Unify memory resources#2968
Conversation
…nitializing make_*_scalar overloads
…sed host_resource and host_device_resource
…aw CCCL references
…urrent_device_resource()
| template <typename T> | ||
| struct host_container { | ||
| template <typename T, typename MR> | ||
| #ifdef __cpp_concepts |
There was a problem hiding this comment.
I think RAFT is using C++20 now so it should be safe to use requires without the #ifdef guard?
There was a problem hiding this comment.
Unfortunately some components of cuvs still use C++17 and it breaks if I remove the #ifdef in this header. I figured, I'd keep it here to keep cuvs passing CI without changes.
There was a problem hiding this comment.
We should get cuVS updated to C++20, RMM will be requiring C++20 soon.

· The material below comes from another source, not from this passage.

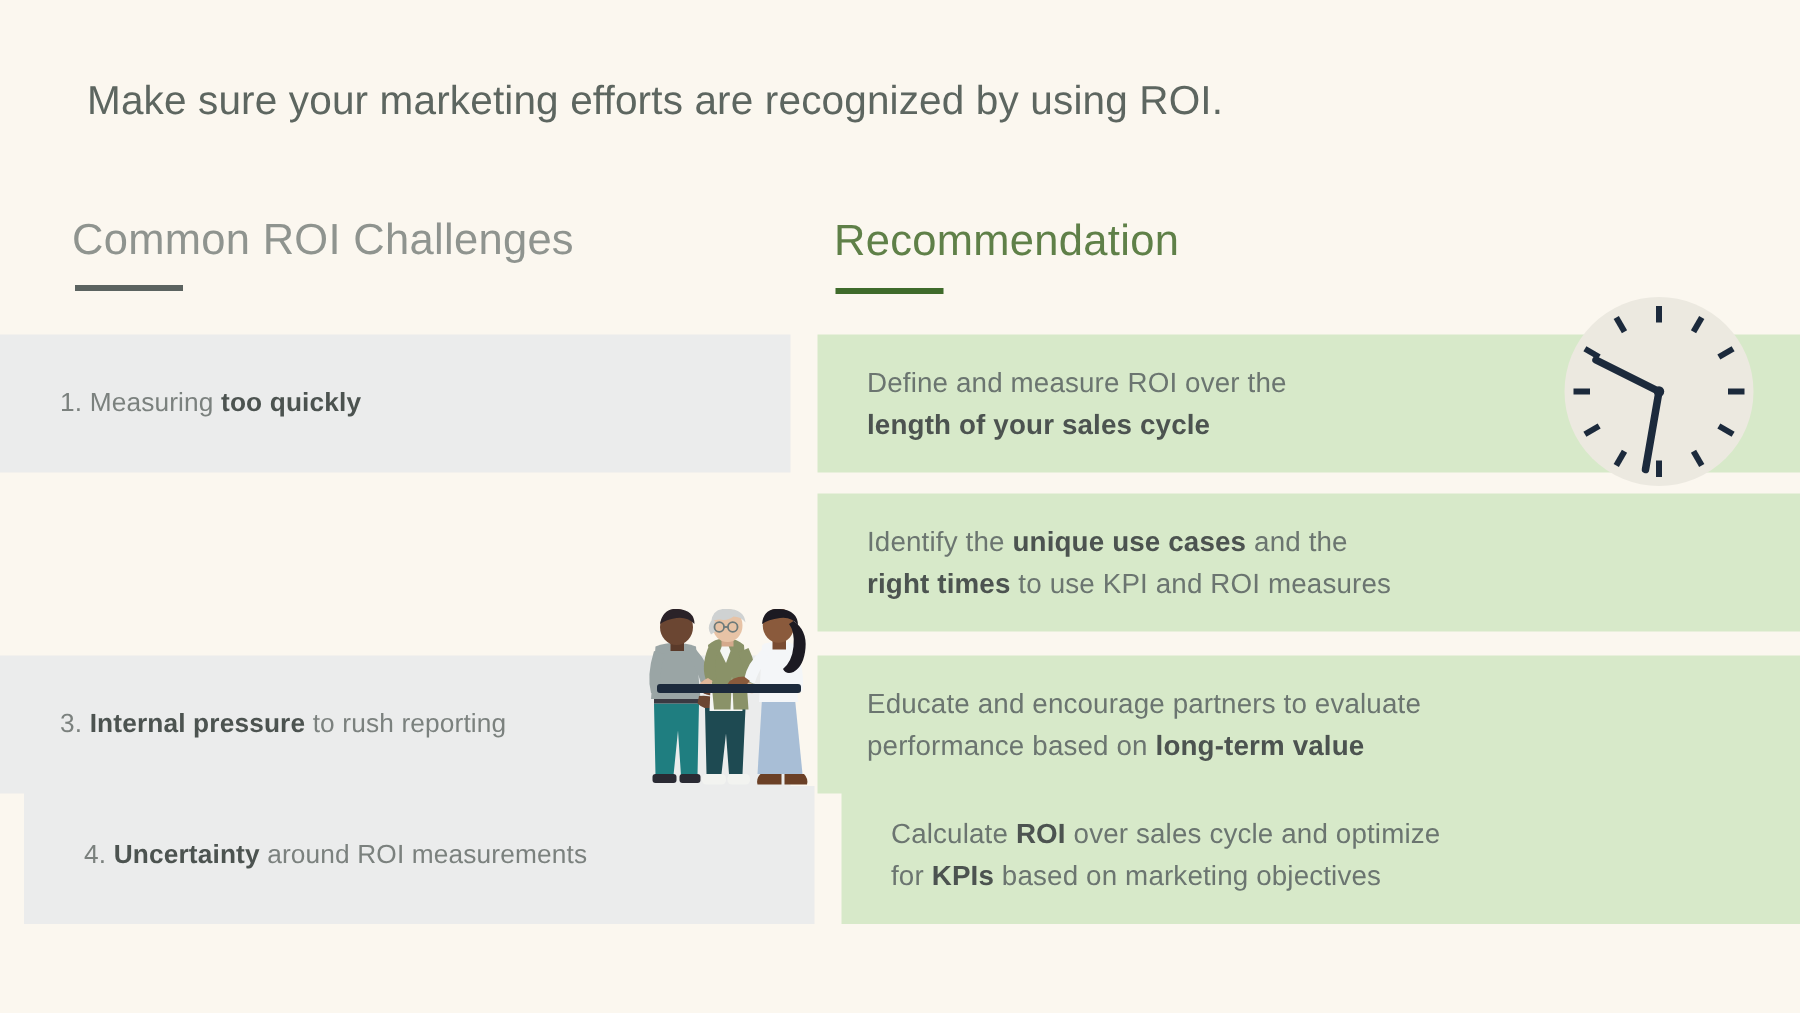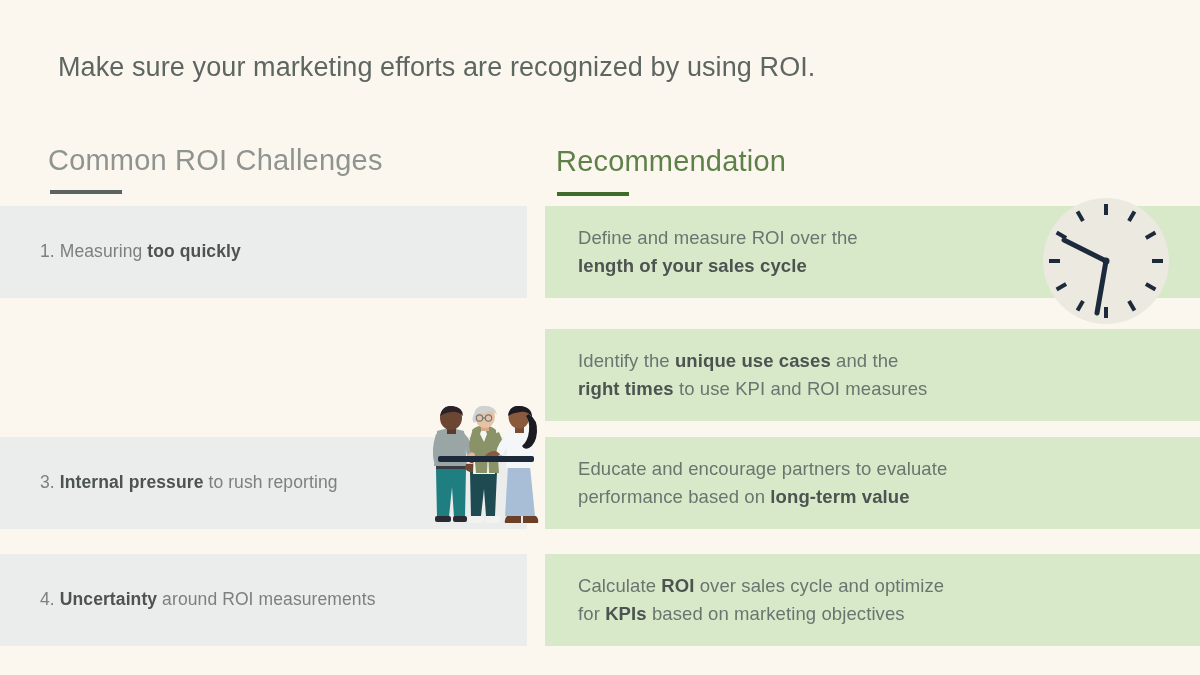"1. Measuring too quickly" .row-1 { top: 206px -> 223px }
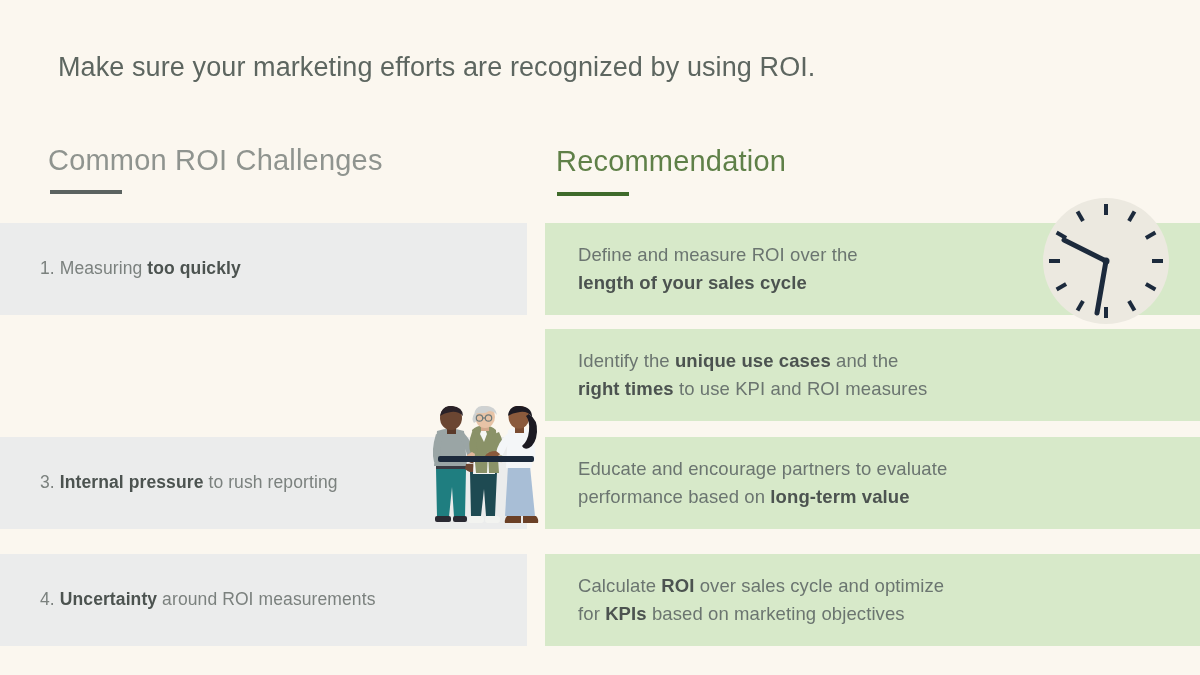"4. Uncertainty around ROI measurements" .row-4 { margin-left: none -> 16px; top: 554px -> 524px }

| * Provides CUDA unified (managed) memory accessible from both host and device. | ||
| * Uses synchronous allocation (no stream). Binds to raft::mr::host_device_resource_ref. | ||
| */ | ||
| class managed_memory_resource { |
There was a problem hiding this comment.
This is implemented in CCCL already. Please do not introduce a new implementation of this since one already exists.
https://nvidia.github.io/cccl/unstable/libcudacxx/runtime/memory_pools.html#cuda-managed-memory-pool
https://nvidia.github.io/cccl/unstable/libcudacxx/runtime/legacy_resources.html#cuda-mr-legacy-managed-memory-resource
Use cuda::mr::legacy_managed_memory_resource on CUDA 12 and cuda::managed_memory_pool on CUDA 13 (it's considerably faster). Maybe write a factory that returns the correct resource type for your CUDA version.
There was a problem hiding this comment.
Thanks for the pointer! Really nice, I replaced it with the cuda::mr::legacy_managed_memory_resource and it just worked with no other modifications. I'd prefer to keep the legacy resource for now to keep exactly the same behavior in cuVS as before this PR.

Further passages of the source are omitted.